A Igreja Ortodoxa Grega é uma das instituições cristãs mais antigas do mundo, considerada por seus fiéis como a continuação direta da comunidade cristã estabelecida pelos apóstolos de Jesus.
Para entender no que eles creem e como surgiram, é preciso olhar para a história do Império Bizantino e para a teologia dos Primeiros Pais da Igreja.
1. Origem Histórica: A Sucessão Apostólica
A Igreja Ortodoxa Grega traça sua linhagem até os cinco grandes centros do cristianismo primitivo (a Pentarquia): Roma, Constantinopla, Alexandria, Antioquia e Jerusalém.
• Fundação: Eles acreditam que a Igreja foi fundada no dia de Pentecostes.

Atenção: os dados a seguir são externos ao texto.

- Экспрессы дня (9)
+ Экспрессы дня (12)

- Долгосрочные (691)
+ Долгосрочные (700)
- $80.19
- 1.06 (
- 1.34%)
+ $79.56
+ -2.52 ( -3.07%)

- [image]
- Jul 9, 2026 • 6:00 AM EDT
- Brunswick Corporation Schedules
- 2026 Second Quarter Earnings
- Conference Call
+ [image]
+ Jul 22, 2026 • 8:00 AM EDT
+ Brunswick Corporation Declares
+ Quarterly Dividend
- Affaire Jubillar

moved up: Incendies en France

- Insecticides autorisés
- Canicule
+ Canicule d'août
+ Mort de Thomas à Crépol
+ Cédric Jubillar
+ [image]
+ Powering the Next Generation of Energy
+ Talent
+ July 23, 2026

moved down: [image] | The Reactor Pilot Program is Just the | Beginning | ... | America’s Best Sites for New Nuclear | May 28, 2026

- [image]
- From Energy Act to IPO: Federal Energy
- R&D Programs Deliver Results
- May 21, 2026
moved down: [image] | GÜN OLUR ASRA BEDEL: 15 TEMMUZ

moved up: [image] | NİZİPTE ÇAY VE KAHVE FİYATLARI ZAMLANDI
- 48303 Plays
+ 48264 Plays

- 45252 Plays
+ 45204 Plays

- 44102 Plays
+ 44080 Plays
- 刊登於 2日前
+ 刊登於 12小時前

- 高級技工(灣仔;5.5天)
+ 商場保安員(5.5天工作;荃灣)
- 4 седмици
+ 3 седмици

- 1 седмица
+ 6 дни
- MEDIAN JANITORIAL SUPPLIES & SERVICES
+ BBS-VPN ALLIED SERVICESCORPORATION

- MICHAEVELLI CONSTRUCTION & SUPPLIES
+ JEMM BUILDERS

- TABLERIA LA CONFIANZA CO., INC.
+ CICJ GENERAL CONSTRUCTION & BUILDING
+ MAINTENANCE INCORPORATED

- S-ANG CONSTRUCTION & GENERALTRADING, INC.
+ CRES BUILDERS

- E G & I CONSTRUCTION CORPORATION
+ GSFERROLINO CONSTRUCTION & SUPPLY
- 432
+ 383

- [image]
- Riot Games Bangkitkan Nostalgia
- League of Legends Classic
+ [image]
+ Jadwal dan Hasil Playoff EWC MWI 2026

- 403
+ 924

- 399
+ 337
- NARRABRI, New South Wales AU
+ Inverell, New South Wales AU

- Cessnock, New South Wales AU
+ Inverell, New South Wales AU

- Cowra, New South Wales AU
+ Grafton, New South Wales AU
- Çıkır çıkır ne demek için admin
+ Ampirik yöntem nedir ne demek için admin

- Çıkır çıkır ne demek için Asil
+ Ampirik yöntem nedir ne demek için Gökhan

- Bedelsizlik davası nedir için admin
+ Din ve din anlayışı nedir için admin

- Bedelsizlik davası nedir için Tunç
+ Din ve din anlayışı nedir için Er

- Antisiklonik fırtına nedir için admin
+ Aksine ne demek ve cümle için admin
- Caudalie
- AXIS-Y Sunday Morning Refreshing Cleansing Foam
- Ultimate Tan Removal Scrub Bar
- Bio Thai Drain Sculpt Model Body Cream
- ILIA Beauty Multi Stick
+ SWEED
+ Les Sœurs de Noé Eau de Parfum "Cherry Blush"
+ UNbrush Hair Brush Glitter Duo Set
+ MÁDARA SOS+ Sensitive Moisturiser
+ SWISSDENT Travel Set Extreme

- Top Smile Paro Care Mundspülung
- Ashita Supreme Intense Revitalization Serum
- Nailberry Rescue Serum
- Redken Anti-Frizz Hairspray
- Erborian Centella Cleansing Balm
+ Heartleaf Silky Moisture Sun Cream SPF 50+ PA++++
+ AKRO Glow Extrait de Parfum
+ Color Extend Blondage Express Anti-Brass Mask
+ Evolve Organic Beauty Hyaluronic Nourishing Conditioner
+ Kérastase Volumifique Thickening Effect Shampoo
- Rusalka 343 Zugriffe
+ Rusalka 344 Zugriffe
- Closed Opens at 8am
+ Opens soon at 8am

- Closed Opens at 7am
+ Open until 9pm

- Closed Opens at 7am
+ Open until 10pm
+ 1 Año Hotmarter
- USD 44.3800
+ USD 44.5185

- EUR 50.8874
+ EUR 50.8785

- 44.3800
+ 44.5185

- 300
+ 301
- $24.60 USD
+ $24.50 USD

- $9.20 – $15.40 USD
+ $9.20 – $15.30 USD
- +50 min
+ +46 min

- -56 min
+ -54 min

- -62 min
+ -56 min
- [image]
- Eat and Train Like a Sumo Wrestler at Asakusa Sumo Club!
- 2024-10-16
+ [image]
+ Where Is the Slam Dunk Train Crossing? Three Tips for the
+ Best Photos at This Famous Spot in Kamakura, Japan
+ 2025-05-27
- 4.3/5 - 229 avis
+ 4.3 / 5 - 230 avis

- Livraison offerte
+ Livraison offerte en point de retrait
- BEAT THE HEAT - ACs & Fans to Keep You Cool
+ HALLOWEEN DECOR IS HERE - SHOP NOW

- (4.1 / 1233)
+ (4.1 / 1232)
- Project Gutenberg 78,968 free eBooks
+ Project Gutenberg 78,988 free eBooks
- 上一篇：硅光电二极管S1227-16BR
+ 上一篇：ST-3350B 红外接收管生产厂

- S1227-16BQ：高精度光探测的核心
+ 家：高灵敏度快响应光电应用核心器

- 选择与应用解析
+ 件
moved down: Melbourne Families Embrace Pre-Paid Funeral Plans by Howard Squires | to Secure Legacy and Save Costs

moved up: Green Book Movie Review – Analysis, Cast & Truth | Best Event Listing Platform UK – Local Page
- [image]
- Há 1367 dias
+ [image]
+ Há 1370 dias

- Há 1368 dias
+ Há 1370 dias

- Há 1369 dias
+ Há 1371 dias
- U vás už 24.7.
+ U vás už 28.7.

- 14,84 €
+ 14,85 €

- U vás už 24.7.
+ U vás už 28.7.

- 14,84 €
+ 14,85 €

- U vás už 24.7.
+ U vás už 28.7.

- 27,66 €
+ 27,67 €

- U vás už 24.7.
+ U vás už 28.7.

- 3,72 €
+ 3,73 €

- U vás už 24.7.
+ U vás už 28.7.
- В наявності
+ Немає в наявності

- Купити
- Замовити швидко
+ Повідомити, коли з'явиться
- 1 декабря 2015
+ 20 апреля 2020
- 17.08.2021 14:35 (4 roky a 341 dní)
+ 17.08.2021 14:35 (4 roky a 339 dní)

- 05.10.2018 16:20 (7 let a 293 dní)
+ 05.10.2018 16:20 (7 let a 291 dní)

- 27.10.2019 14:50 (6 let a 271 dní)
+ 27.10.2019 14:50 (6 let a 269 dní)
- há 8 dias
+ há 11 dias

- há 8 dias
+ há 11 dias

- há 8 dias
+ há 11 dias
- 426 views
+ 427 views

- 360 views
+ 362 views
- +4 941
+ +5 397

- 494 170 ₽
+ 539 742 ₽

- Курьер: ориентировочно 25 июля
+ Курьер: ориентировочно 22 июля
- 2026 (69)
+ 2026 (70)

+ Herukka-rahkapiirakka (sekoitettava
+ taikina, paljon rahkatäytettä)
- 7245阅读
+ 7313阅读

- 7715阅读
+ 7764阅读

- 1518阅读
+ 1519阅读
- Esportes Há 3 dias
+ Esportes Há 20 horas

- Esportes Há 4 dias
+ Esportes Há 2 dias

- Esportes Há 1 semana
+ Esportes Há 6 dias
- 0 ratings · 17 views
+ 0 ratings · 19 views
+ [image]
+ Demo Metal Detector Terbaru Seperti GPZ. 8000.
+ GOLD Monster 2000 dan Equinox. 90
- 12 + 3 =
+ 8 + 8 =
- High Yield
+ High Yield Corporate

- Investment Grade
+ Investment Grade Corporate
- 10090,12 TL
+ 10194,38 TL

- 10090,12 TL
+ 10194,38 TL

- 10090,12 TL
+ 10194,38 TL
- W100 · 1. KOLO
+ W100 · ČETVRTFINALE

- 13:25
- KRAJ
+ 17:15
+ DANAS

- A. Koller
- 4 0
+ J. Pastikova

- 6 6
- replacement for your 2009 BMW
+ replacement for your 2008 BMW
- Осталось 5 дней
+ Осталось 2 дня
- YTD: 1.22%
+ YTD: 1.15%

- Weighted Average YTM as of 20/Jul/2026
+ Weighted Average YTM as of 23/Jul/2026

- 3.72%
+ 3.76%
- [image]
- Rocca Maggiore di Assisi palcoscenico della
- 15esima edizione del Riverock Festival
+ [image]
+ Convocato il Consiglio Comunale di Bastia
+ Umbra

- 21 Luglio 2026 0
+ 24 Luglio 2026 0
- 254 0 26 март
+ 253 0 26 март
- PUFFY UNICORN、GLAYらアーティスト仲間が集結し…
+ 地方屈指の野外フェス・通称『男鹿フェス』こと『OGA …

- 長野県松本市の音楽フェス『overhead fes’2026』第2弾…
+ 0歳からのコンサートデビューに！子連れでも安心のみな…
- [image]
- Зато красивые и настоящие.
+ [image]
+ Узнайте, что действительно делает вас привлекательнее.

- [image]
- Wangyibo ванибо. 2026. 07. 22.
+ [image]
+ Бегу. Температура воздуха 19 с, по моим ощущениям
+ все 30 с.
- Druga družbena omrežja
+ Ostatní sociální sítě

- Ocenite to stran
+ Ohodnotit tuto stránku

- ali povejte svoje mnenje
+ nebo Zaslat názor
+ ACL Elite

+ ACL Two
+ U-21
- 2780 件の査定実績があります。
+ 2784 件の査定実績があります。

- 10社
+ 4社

• O Grande Cisma (1054): Este é o ponto crucial. Após séculos de tensões políticas e teológicas, a Igreja do Oriente (Constantinopla) e a Igreja do Ocidente (Roma) se separaram formalmente. Os ortodoxos mantiveram a estrutura de “Igrejas Autocéfalas”, onde não existe um Papa com autoridade universal, mas sim bispos que governam suas próprias regiões em comunhão.
2. No que creem: A Teologia Ortodoxa
A fé ortodoxa é profundamente baseada na Tradição (com “T” maiúsculo), que inclui a Bíblia, os decretos dos sete primeiros Concílios Ecumênicos e os escritos dos Santos Padres.
A Natureza de Deus e a “Filioque”
Uma das maiores diferenças em relação ao Catolicismo e ao Protestantismo é a cláusula Filioque. Os ortodoxos creem que o Espírito Santo procede apenas do Pai, enquanto os ocidentais dizem que procede “do Pai e do Filho”. Para a ortodoxia, alterar o Credo original sem um concílio universal foi um erro teológico grave.
Theosis (Deificação)
O objetivo final da vida humana na visão ortodoxa é a Theosis. Eles acreditam que o ser humano foi criado para se tornar cada vez mais semelhante a Deus, participando de Suas “energias divinas”, embora nunca de Sua essência. Como dizia Santo Atanásio: “Deus se tornou homem para que o homem pudesse se tornar deus”.
A Liturgia e os Ícones
A adoração ortodoxa é intensamente sensorial.
• Ícones: Não são apenas quadros, mas “janelas para o céu”. Eles não adoram a madeira ou a tinta, mas veneram a pessoa representada.
• Mistério: Diferente do cristianismo ocidental, que muitas vezes tenta explicar Deus racionalmente, a ortodoxia abraça o “Mistério” e a teologia apofática (falar do que Deus não é, por ser infinito).
3. Estrutura e Prática Atual
Hoje, a Igreja Ortodoxa Grega faz parte da comunhão maior das Igrejas Ortodoxas Orientais. O Patriarca Ecumênico de Constantinopla (hoje Istambul) é considerado o “primeiro entre iguais”, mas ele não tem poder de comando sobre os outros patriarcas, como o de Alexandria ou Antioquia.
• Calendário: Muitas práticas ainda seguem o calendário Juliano para festividades como a Páscoa, resultando em datas diferentes da Igreja Católica.
• Clero: Bispos devem ser celibatários (geralmente monges), mas homens casados podem ser ordenados padres.